Reps. Bush, Cleaver Urge Parson to Grant Kevin Johnson Clemency

The Missouri lawmakers asked Governor Parson for mercy in a letter today

click to enlarge Rep. Cori Bush (D-St. Louis) wants Gov. Mike Parson to stop the execution of Kevin Johnson. - Monica Obradovic
Monica Obradovic
Rep. Cori Bush (D-St. Louis) wants Gov. Mike Parson to stop the execution of Kevin Johnson.

U.S. Representatives Cori Bush (D-St. Louis) and Emanuel Cleaver (D-Kansas City) urged Governor Mike Parson in a letter today to grant clemency to a death-row inmate slated to be executed next week.

In their three-page letter, the congressional reps pleaded with Parson to take into account the “injustice” Kevin Johnson suffered before his incarceration.

Johnson shot and killed a Sgt. William McEntee in Kirkwood when he was 19 years old, just two hours after witnessing the death of his 12-year-old brother. At the time, Johnson blamed police for his brother’s death. He’s since stated his regret.

“Mr. Johnson’s cruel execution will not solve any of the systemic problems facing Missourians and people all across America, including the scourge of gun violence,” Bush and Cleaver wrote. “It will simply destroy yet another family and community while using the concepts of fairness and justice as a cynical pretext.”

Missouri will execute Johnson on Tuesday, November 29, barring any last-minute legal reprieve. The Missouri Supreme Court will hold oral arguments Monday on whether Johnson’s execution should be delayed.
click to enlarge Kevin Johnson - Jeremy Weis
Jeremy Weis
Kevin Johnson

Johnson’s lawyers presented a clemency petition to Parson’s office last week. At the time, they weren’t hopeful Parson would grant Johnson clemency.

In their letter, Bush and Cleaver discussed Johnson’s troubled upbringing. Johnson has several mental deficiencies, including an impairment to the frontal lobe of his brain, which controls impulse control. He attempted suicide at age 14 and was abused by several caregivers in the years before he shot McEntee.

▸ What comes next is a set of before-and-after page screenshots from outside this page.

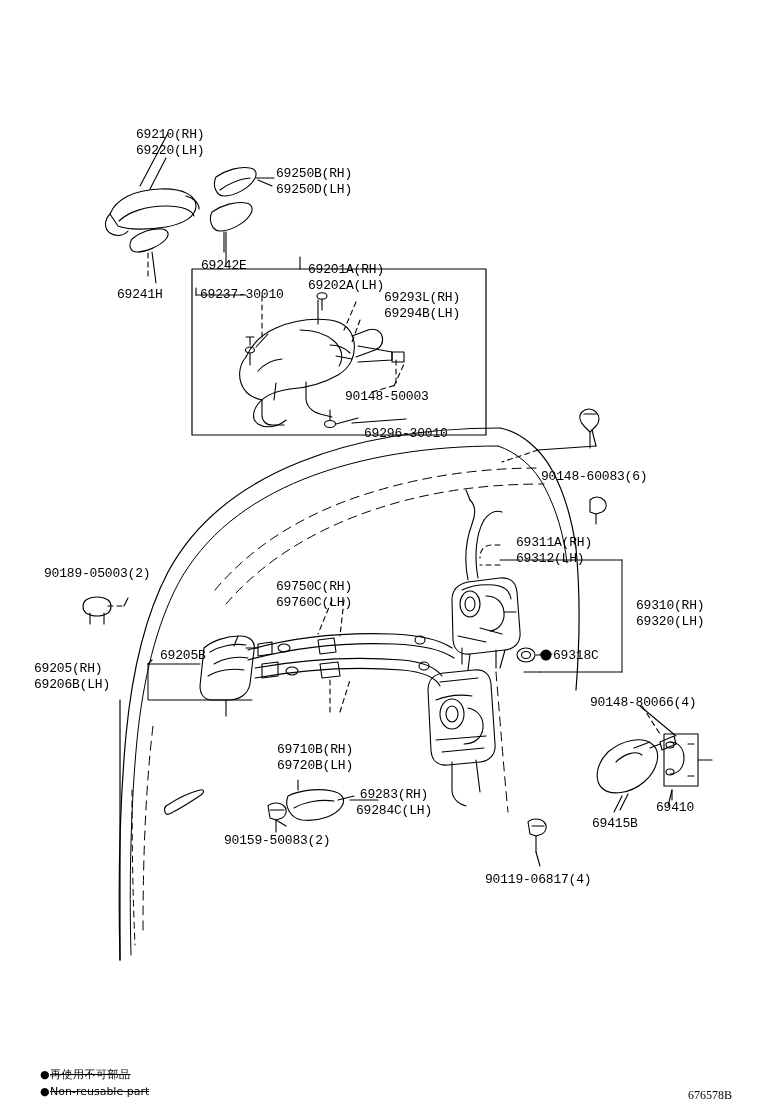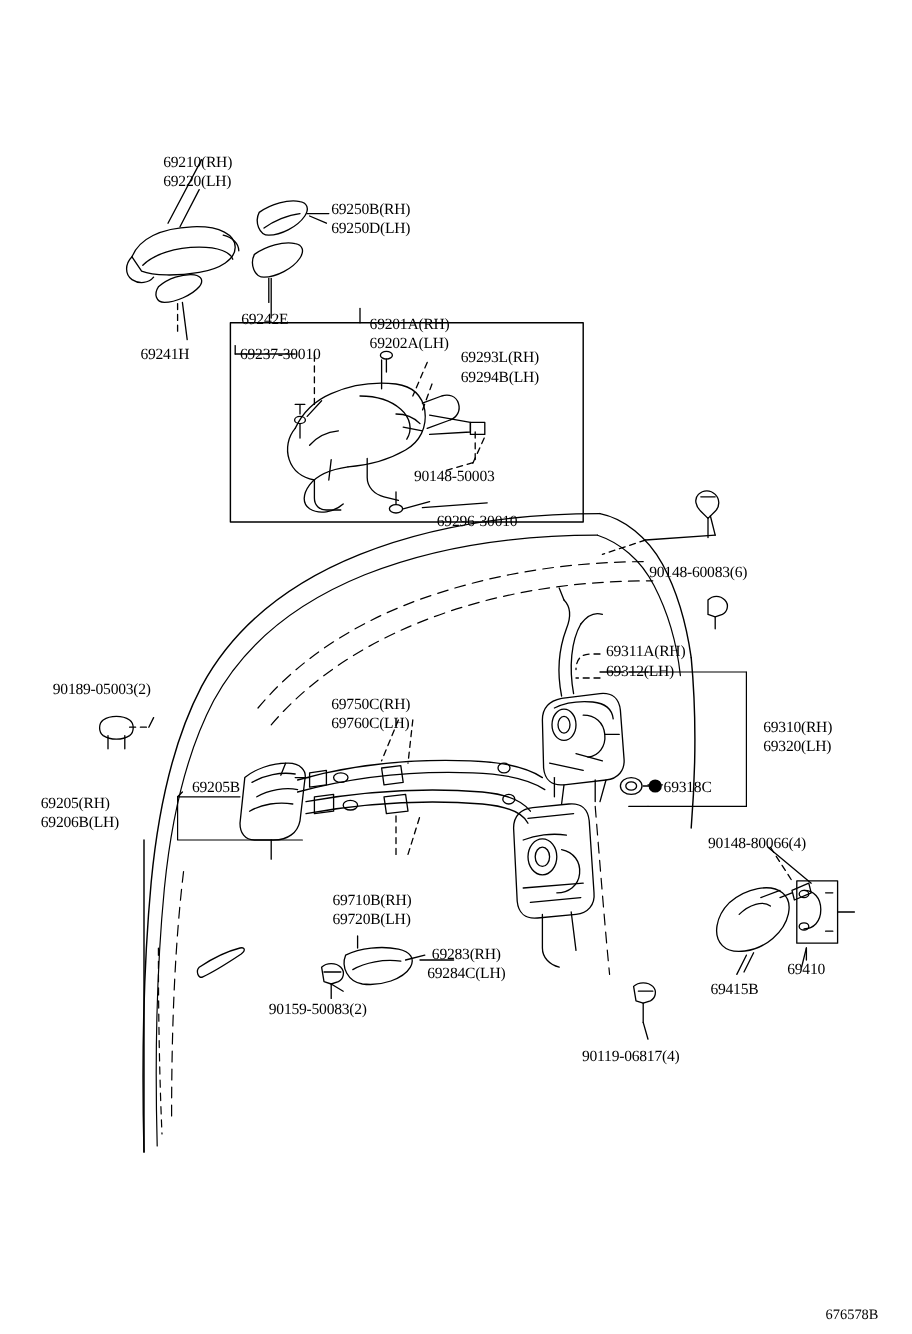"69210(RH)" .lbl { font-family: Liberation Serif, serif -> Liberation Mono, monospace }
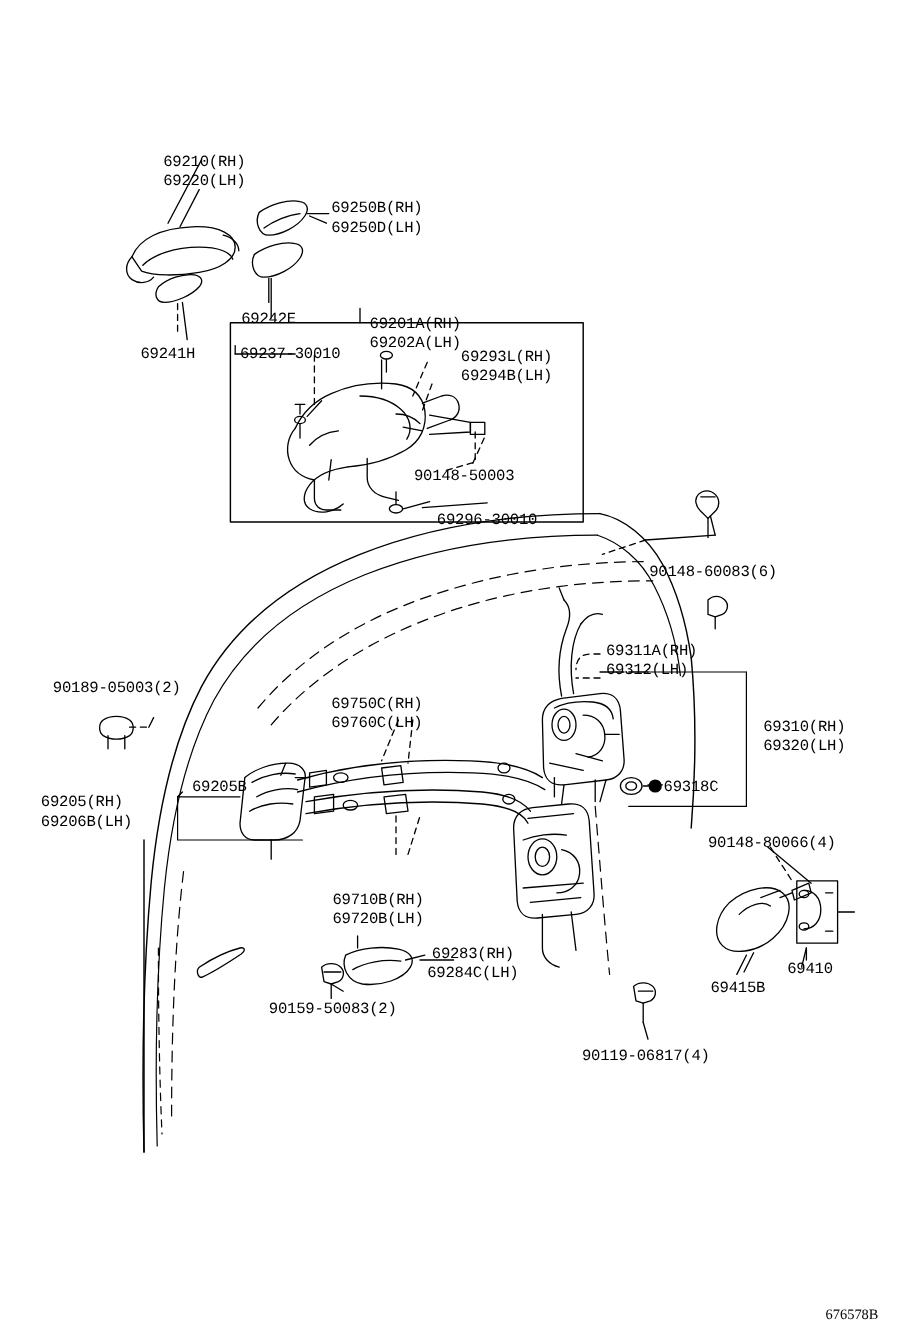"69311A(RH)" div.lbl { left: 505px -> 516px }
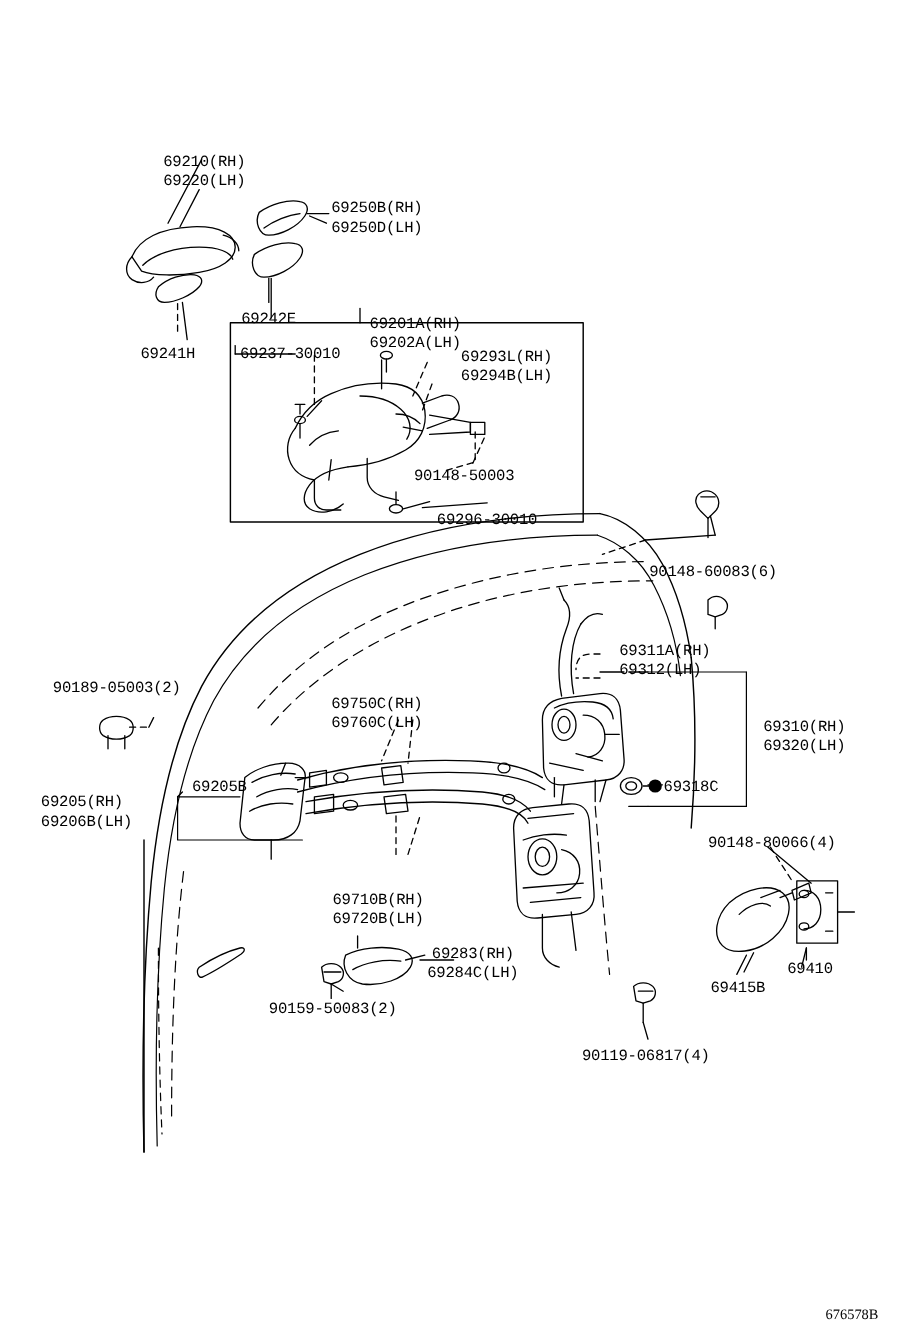"●再使用不可部品" div.footer-note { html: none -> <div> <div> <span>●</span><span>再使用不可部品</span> </div> <div> <span>●</span><span>Non-reusable part</span> </div> </div> }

The representatives also appealed to Parson on the basis of Johnson’s age at the time of his crime and the circumstances surrounding his trial. A special prosecutor appointed to investigate Johnson’s case claimed in a motion to vacate his sentence last week that Johnson’s conviction and judgment were tainted by racial bias.

Bush and Cleaver are both ordained ministers. As such, they wrote, they “believe in accountability but also the sanctity of life.”

Both representatives won reelection campaigns earlier this month. Bush, who represents St. Louis city and a swath of St. Louis County in Congress, has strongly opposed the death penalty throughout her career and supported measures such as the Federal Death Penalty Prohibition Act.

“You have it in your power to save a life by granting clemency,” Bush and Cleaver wrote to Parson. “We urge you to use it."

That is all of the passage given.